— What you have to do —
Filter the data for "Point" and copy matching lines.

— Data for the task —

——

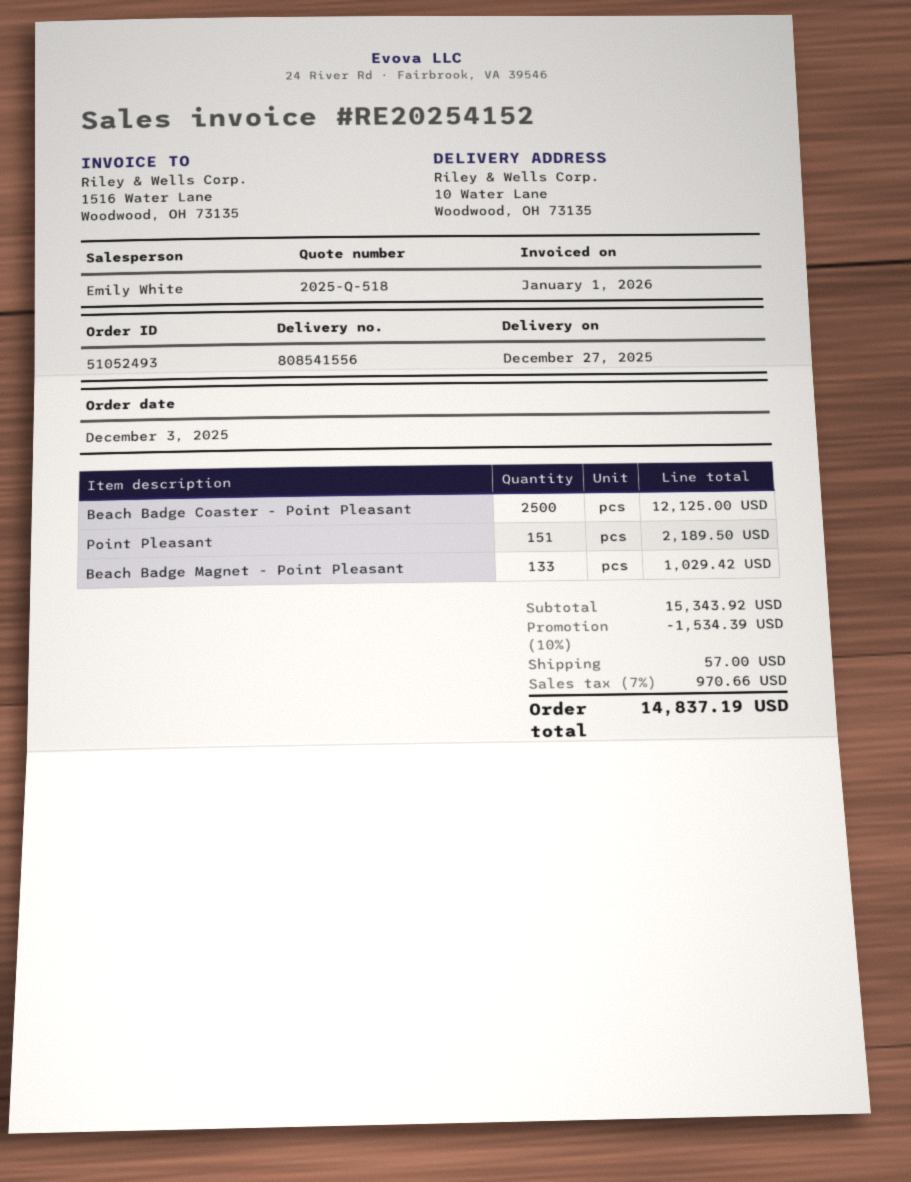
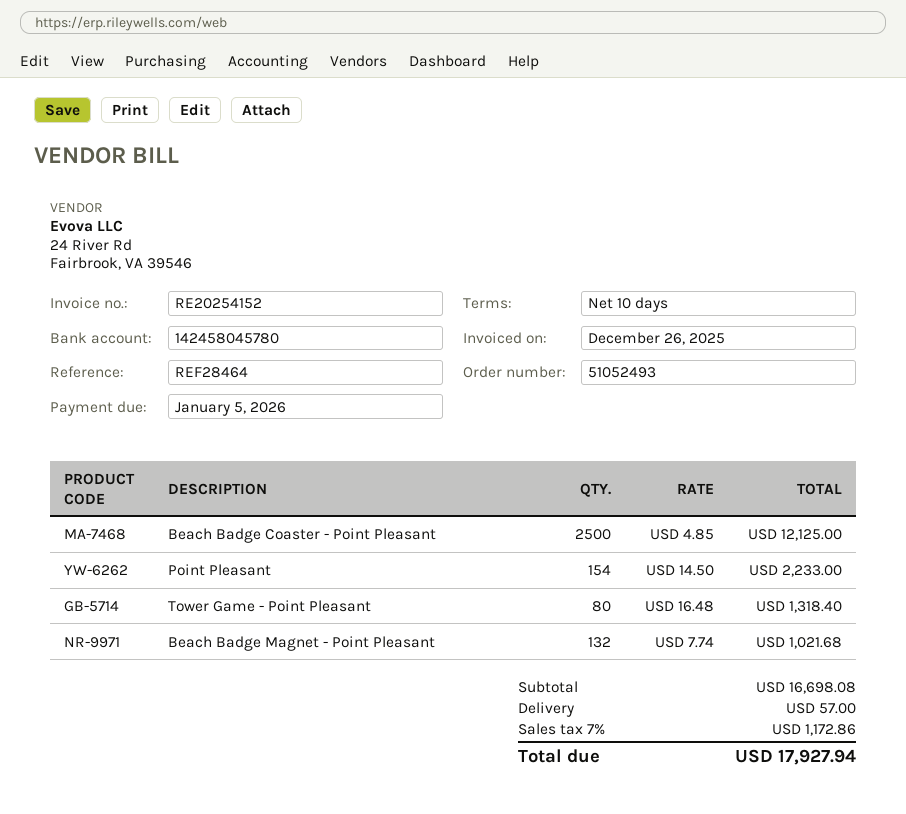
invoice date: 2026-01-01 -> 2025-12-26
Point Pleasant: 151 for 2189.50 -> 154 for 2233.00
Beach Badge Magnet - Point Pleasant: 133 for 1029.42 -> 132 for 1021.68
Tower Game - Point Pleasant: none -> 80 for 1318.40
subtotal: 15343.92 -> 16698.08
discount: 10% = 1534.39 -> none
tax: 7% = 970.66 -> 7% = 1172.86
total: 14837.19 -> 17927.94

——

— Response for this exercise —
Point Pleasant: 151 for 2189.50 -> 154 for 2233.00
Beach Badge Magnet - Point Pleasant: 133 for 1029.42 -> 132 for 1021.68
Tower Game - Point Pleasant: none -> 80 for 1318.40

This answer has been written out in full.